𝐂𝐇𝐀𝐏𝐓𝐄𝐑 𝟐𝟏. 𝟏

2.3K 112 23
                                    

Ford's POV:

I have really admired Mark for a long time since he entered the world of the showbiz industry, although it never occurred to me that we would have an interaction because he is famous and it is very impossible for me to have a chance to get close or see him.

I chose to hide from everyone, even my friends, that I admired Mark, because almost the entire Chulalongkorn University idolized Gemini.

I did not expect the day when I heard that Mark had a shooting at the University. I was so happy when I found out that news because I would finally see the one I idolized, but the smiles on my face disappeared when the photos of Mark and Fourth spread on social media throughout the campus.

I was so insecure about Fourth because Mark met him, I didn't know if I would be happy or hurt because I could see Mark's smiles from the every angle of the photos while staring at Fourth as if he was admiring my friend.

Every time we walk on Fourth's campus, Mark always approaches him and talks to him, it's fun to feel that the person you idolize is so close to you, but... The person being approached is your friend.

I did everything to separate the two of them in my own way, I tried to talk and advise Fourth to avoid Mark because of the avoidance issue... But I really did it because of jealousy.

Fourth always says that Mark is just his friends, Prom and I are both aware that his reassurance eased the insecurity and jealousy I feel towards Fourth because he only considers Mark a friend.

Until the day came when the jealousy and insecurity accumulated in my chest became too much when I saw that Mark and Fourth were trending on social media because of their laughter in the cafeteria, I invited Prom to go see Fourth and Mark to wean them not because of I'm concerned about Fourth's well-being, but I'm too jealous and insecure.

I used my calm reaction as a way so that Fourth would not notice me since Prom preached to him first, I was trying to show that I was concerned about Fourth... But no.

It may sound selfish, but I'm really insecure about Fourth, I want to be like him. He is very lucky in the part that she became close to Mark, which is my biggest dream. How did Fourth become Mark's friend so easily?

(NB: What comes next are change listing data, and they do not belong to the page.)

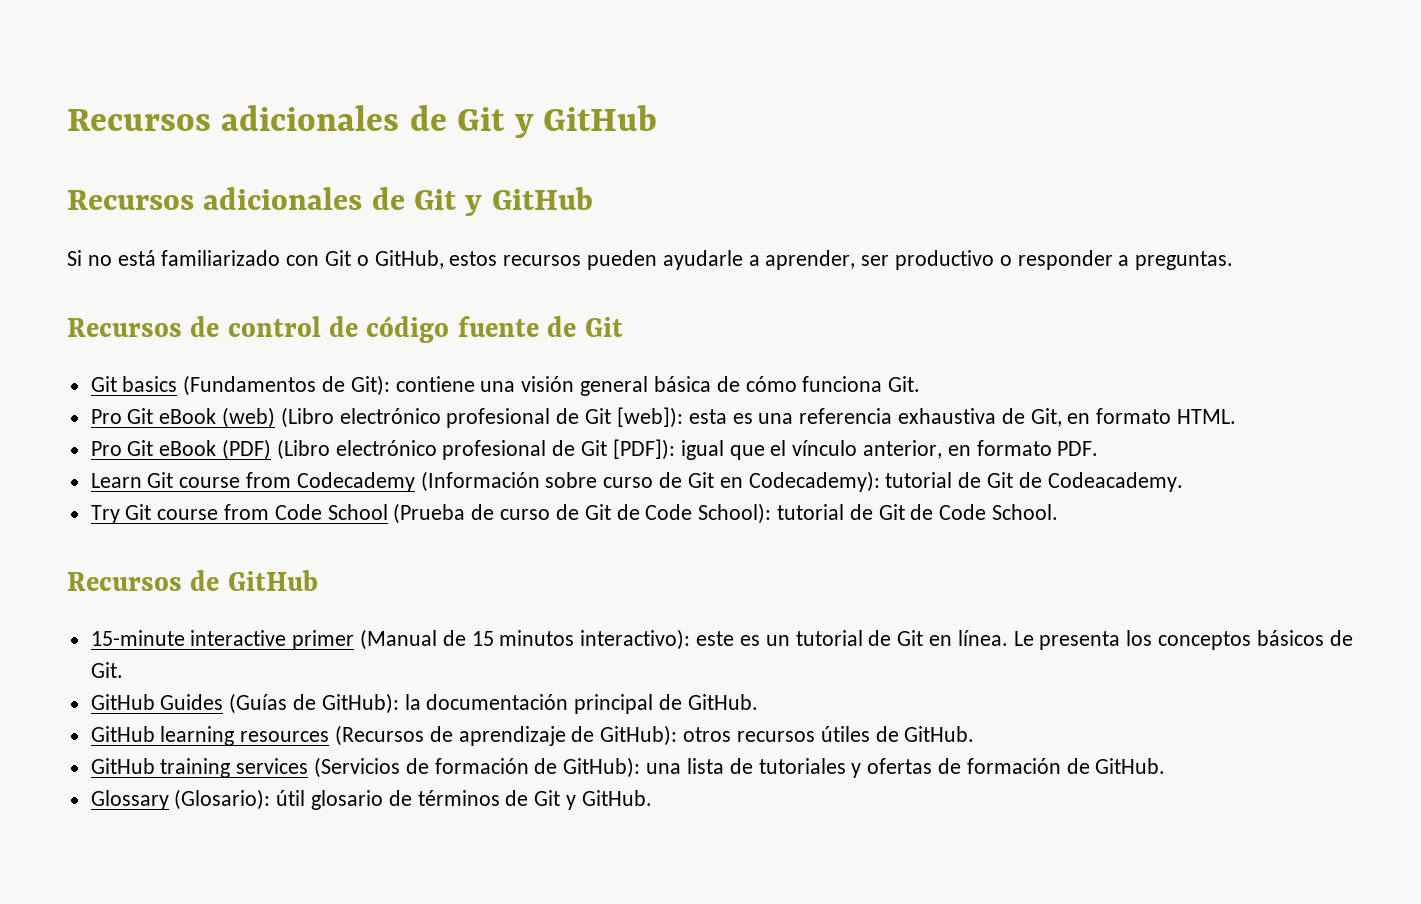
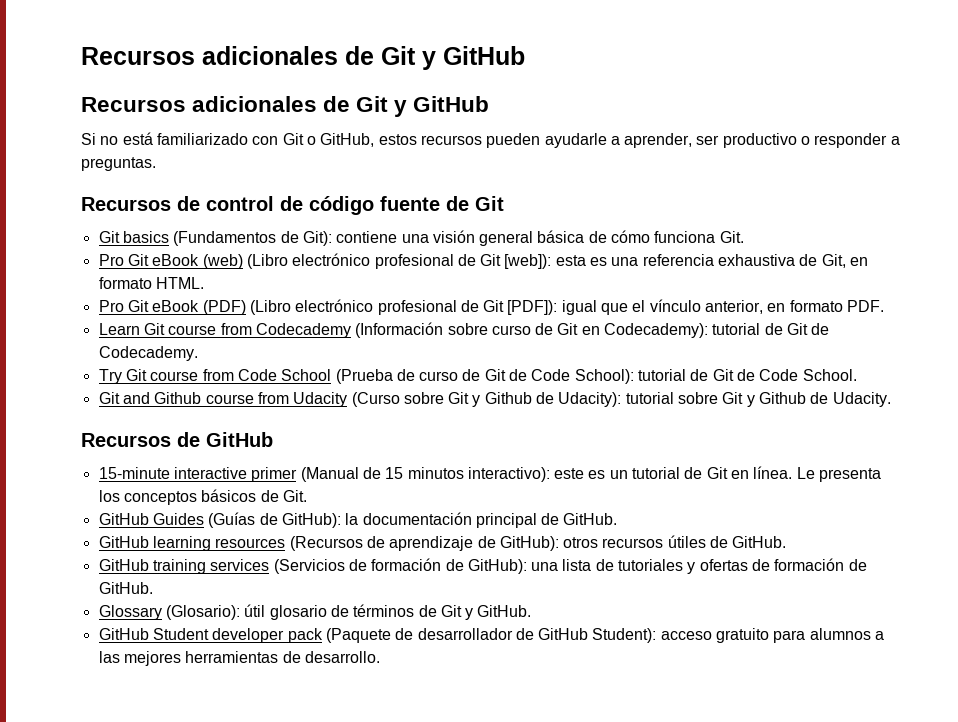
[1047,472,1183,492] Codeacademy. -> [98,346,198,361] Codecademy.
(1058, 512) none -> [98,392,891,407] // Git and Github course from Udacity (Curso sobre Git y Github de Udacity): tutorial sobre Git y Github de Udacity.
(652, 798) none -> [98,628,885,643] [98,651,380,666] // GitHub Student developer pack (Paquete de desarrollador de GitHub Student): acceso gratuito para alumnos a las mejores herramientas de desarrollo.

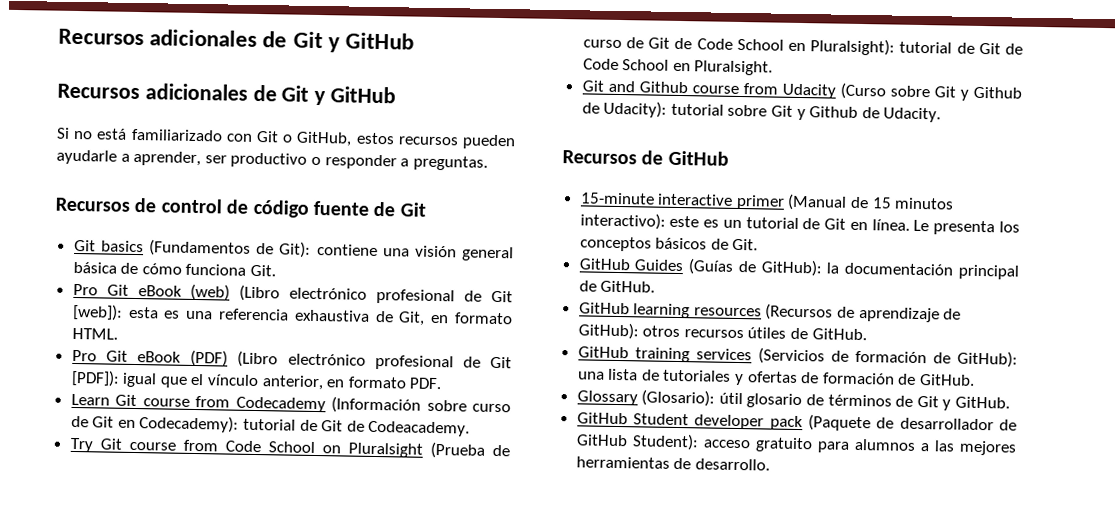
[98,346,198,361] Codecademy. -> [368,420,471,437] Codeacademy.
(332, 375) none -> [321,442,423,458] on Pluralsight
[574,369,634,384] School): -> [736,38,896,56] School en Pluralsight):
[802,369,857,381] School. -> [622,59,774,76] School en Pluralsight.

After Prom and Fourth had a fight, I felt very guilty for Fourth. Everyone in Chulalongkorn University kept bashing him because of him and Mark.

My anger toward Fourth subsided when I talked to him on campus about what Prom was going through, I tried to comfort Fourth so he wouldn't feel that I had favoritism among the three of us.

Until I found out again that Fourth and Mark had contact with each other, I was very furious and triggered when I felt insecure about myself again.

I don't know what was going through my mind at that time, but I planned to rush Fourth to his house and attempt to take Fourth's life.

Yes, I was the one who attempted to kill Fourth in his own house, I tried to strangle him until he suffocated from the insecurity that accumulated in my chest.

But I suddenly realized when I remembered the death of my mom, I was always blamed for her death and now... I was able to try to kill my friend.

So I decided to hit him on the head with a Trophy to make him lose consciousness, rather than continue to choke him by the neck and lose his life.

"I'm sorry, Fourth. I'm really sorry, I didn't mean to hurt you. I'm sorry." I said tearfully as I removed the cover from my face after hitting him on the head.

Before I left, I was even more surprised when I saw that Fourth with Gemini was on call, right then I knew that there was something secretly Fourth and Gemini.

I hurriedly left the house and left Fourth unconscious, because I knew that Gemini would be heading to his house.

That's when I realized how bad I was with Fourth, that he doesn't deserve a friend like me. I betrayed Fourth, what I caused him was more painful than the fans bashing him!!

I really hate myself! I was able to attempt the life of my own friend just because of my obsession with Mark!!

I was so sorry for what I did to Fourth and Mark that I rushed to the parking lot of the GMM building to pour out the anger I had accumulated on him! Maybe I expected too much that Mark would also notice me because I'm Ford's friend but I'm wrong!

I was too obsessed with idolizing and that was my biggest mistake!!